Tiny Earth is a network of instructors and students headquartered at the Wisconsin Institute for Discovery and focused on crowdsourcing antibiotic discovery from soil.  The mission of the program is two-fold: First, it seeks to inspire students to pursue careers in science through original laboratory and field research conducted in introductory courses with the potential for global impact.

Second, it aims to address a worldwide health threat—the diminishing supply of effective antibiotics—by tapping into the collective power of many student researchers concurrently tackling the same challenge, living up to its motto “studentsourcing antibiotic discovery.”

Sarah Miller was named the executive director of Tiny Earth this spring. We sat down with her to learn about her background and the future of Tiny Earth.

 

What is Tiny Earth trying to do?

Tiny Earth Executive Director Sarah Miller

The goal is discovering antibiotics to solve the antibiotics resistance crisis. It’s the discovery of the antibiotics but it’s also the students learning how to do discovery.

It’s a beautiful combination of science education—the curriculum, the training of all those teachers, education and engagement—and discovery, the students discovering the science. The Chemistry Hub has added to that list, genomic sequencing will be added to that list, new courses will be added to that list. And then the third piece is the network of students and instructors. Any one of those without the others is just another program but, Tiny Earth has all of those components together.

 

What is your role with Tiny Earth?

My primary role is to coordinate all the components of this crazy octopoid, beautiful, amalgamous, intricate network. I’m the executive director and of course there’s going to be elements of leadership in that space, but there is so much strength in the engagement of everyone who is already here and everyone who is coming on board.

This program brings together all the things that I love and that I care about.
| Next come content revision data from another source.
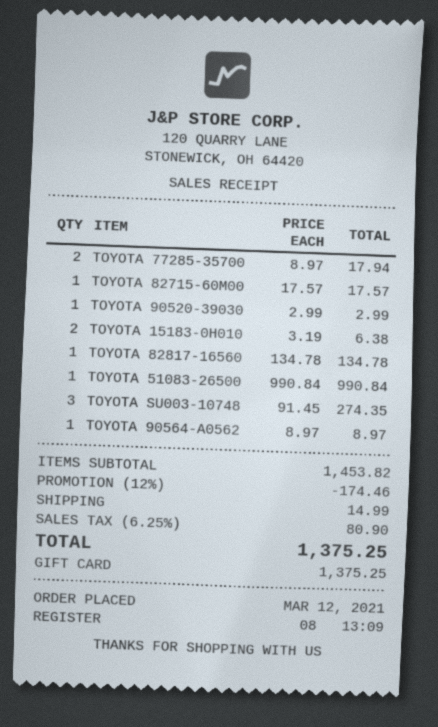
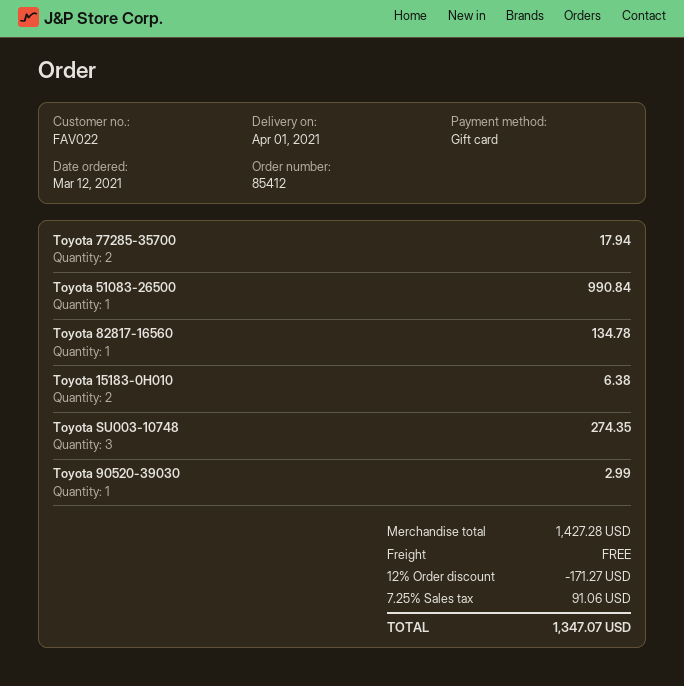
TOYOTA 82715-60M00: 1 for 17.57 -> none
TOYOTA 90564-A0562: 1 for 8.97 -> none
subtotal: 1453.82 -> 1427.28
discount: 12% = 174.46 -> 12% = 171.27
shipping: 14.99 -> 0.00
tax: 6.25% = 80.90 -> 7.25% = 91.06
total: 1375.25 -> 1347.07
It’s the science, it’s myscience, the science I did in graduate school. It’s education and outreach, teaching and the learning, and pedagogy—it’s all there. And it’s the consideration of inclusive and diverse audiences.

 

What are some of the key experiences that led you to Tiny Earth?

I’ve done a couple of things: I’ve followed my heart and I’ve hitched my wagon to people who were thinking outside the boundaries. I’ve always been into sciences in terms of my academic career, but not just pure science: I was always in science and education, science and outreach.
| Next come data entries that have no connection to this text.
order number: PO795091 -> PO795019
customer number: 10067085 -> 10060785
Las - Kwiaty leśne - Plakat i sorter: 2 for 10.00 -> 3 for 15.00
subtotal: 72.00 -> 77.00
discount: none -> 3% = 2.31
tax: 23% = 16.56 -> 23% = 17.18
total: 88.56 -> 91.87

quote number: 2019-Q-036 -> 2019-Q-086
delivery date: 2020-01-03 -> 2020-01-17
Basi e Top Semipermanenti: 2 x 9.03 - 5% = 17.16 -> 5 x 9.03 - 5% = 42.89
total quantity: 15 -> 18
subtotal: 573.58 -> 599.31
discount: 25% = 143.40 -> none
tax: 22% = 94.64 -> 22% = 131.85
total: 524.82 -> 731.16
So early on as an undergraduate, I landed in this weird department on this campus called Plant Pathology and the wagon that I hitched to there was called ‘Wisconsin Fast Plants Program’. Paul Williams was the professor and he used these cute little plants. You plant a seed and in 40 days they’ve completed their entire life cycle. You can do all kinds of experiments with them—they’re just this amazing educational tool. So there I was, an undergrad in Botany, I’ve landed this job at the tail end of my undergraduate career, and I got hooked: ‘Oh I can do research andhave this impact’.

When it came time to apply to graduate school, I couldn’t find any faculty anywhere who were willing to have a conversation with me about doing science and. But Paul Williams introduced me to Caitlyn Allen and Jo Handelsman, who were like-minded, kindred spirits. Plant Pathology was a cradle for these incredibly innovative thinkers, brilliant scientists and researchers who also did science and education, outreach, passion, commitment to teaching, to learning, to bettering the world. There’s a moral imperative in the work that they did. I came here for graduate school and we created a group called Issues in Life Sciences Education where we’d talk about issues related to teaching and learning in STEM.

 

What’s it like to work at the Wisconsin Institute for Discovery and UW–Madison?
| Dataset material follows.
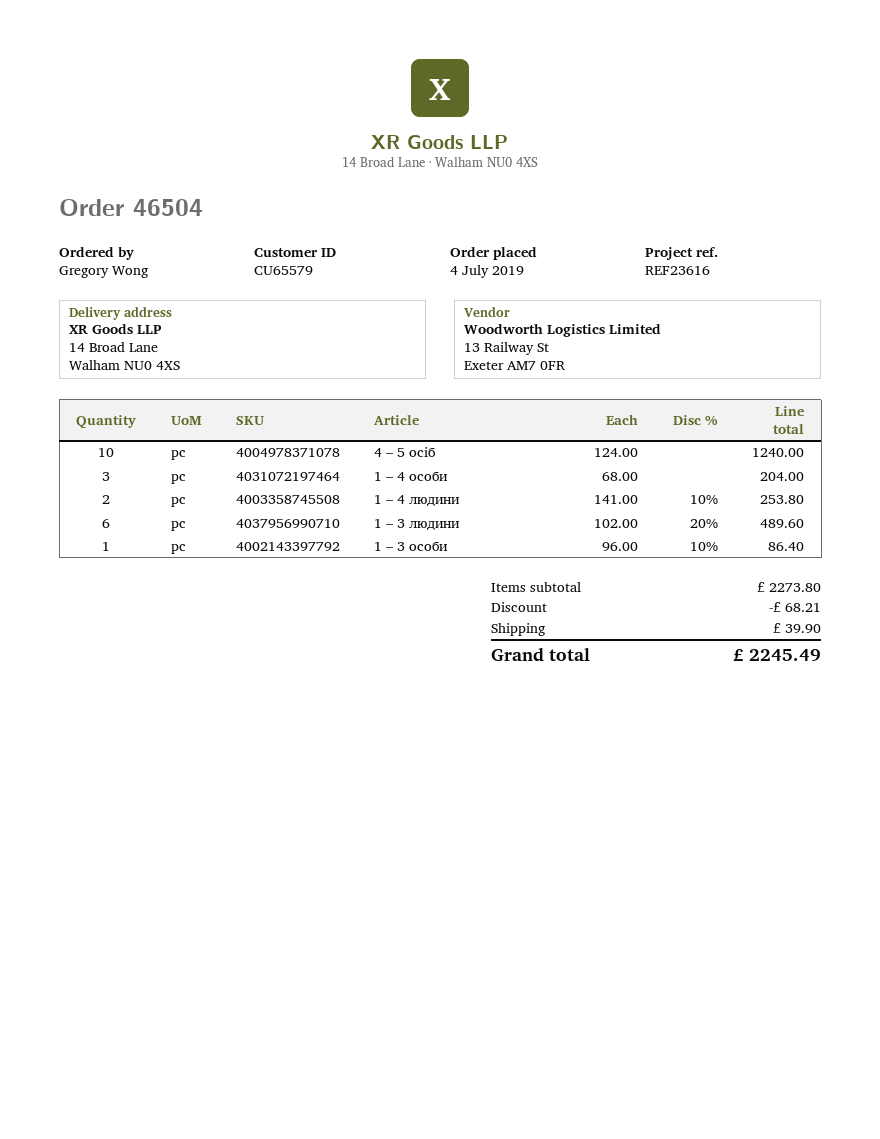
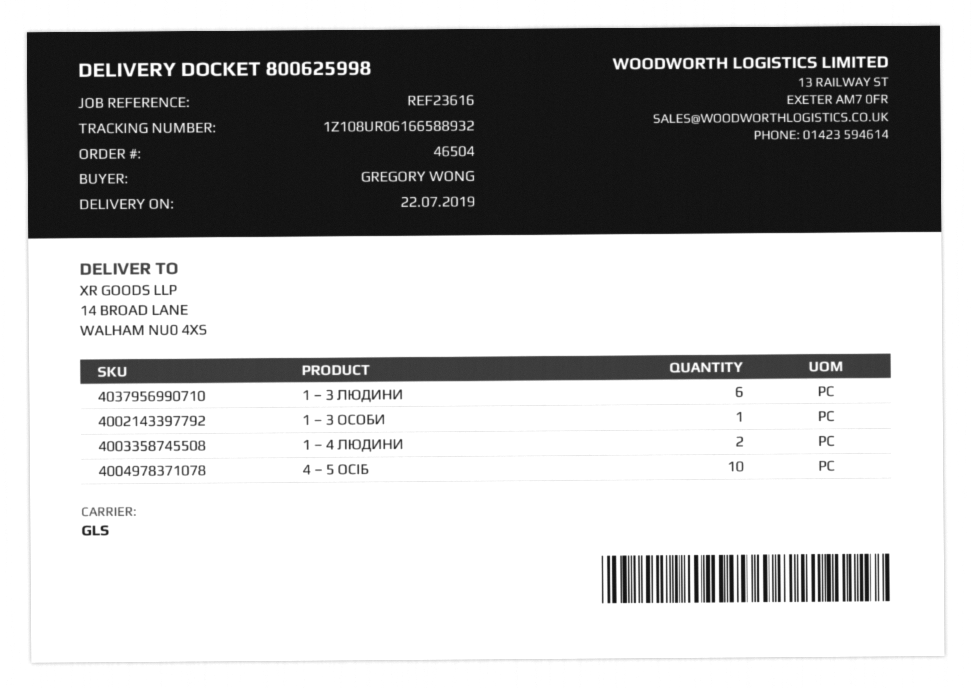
1 – 4 особи: 3 -> none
There are all of these places to discover, labs visible behind glass—there’s almost a tantalizing quality about them; ‘What are they doing in there? What’s that?’

Something I’ve written on the top of my resume is a statement of values and it really gets the core of why I do what I do. It has to do with the commitment to access to public education and why I work at a state university. It’s because I believe that it is an opportunity for everyone to be able to learn and I’ve spent my life making this institution better, using this institution as a crucible so that other institutions can learn from it too—if you figure something out, share it. Let’s teach other people and let’s have a two-way conversation about what works for them and what doesn’t. One of the things that Jo and I absolutely, unequivocally share is a commitment to inclusivity and diversity; they’re just a part of the fabric of our conversations, part of everything.